At the Catskills conference: A tour of faded glory

We went on a three-hour tour of the Catskills on a wet Saturday afternoon, driving past the remains of hotels and bungalow colonies of all sizes that had catered to Jewish vacationers in the golden days.

Today we saw land where only memories remain, the boarded-up windows and empty shells. In other cases, formerly famous resorts have been transformed into Orthodox and Hasidic yeshivot, schools, camps and homes.

Every seat on the bus was filled by those who had spent a large part of their lives here, mostly during summer holidays.

Said one visitor, “It was like seeing Indian ruins.”

We stopped for a tour of the small family-owned Mayflower Hotel, built in the 1920s. It had become the Pentecostal Bethel Sunshine Camp, but was abandoned about a decade ago. It's in surprisingly good exterior shape, but many interiors were not as well-preserved.

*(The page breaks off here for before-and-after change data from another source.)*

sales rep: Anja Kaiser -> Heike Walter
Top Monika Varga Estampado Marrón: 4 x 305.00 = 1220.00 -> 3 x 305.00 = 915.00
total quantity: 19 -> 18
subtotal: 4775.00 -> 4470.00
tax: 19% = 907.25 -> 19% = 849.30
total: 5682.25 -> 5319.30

“It was a genuinely depressing sight,” said a New Jersey resident who spent many summers in Kauneonga Lake, adding that the county should require that the abandoned empty shells be torn down.

A high point was seeing Hurleyville, whose main street was lined with large, beautifully restored Victorian homes and antique shops.

Other towns, like Woodbourne, are lined with shops catering to the religious communities, with branches of businesses from Brooklyn, Queens and Long Island, as well as kosher food suppliers.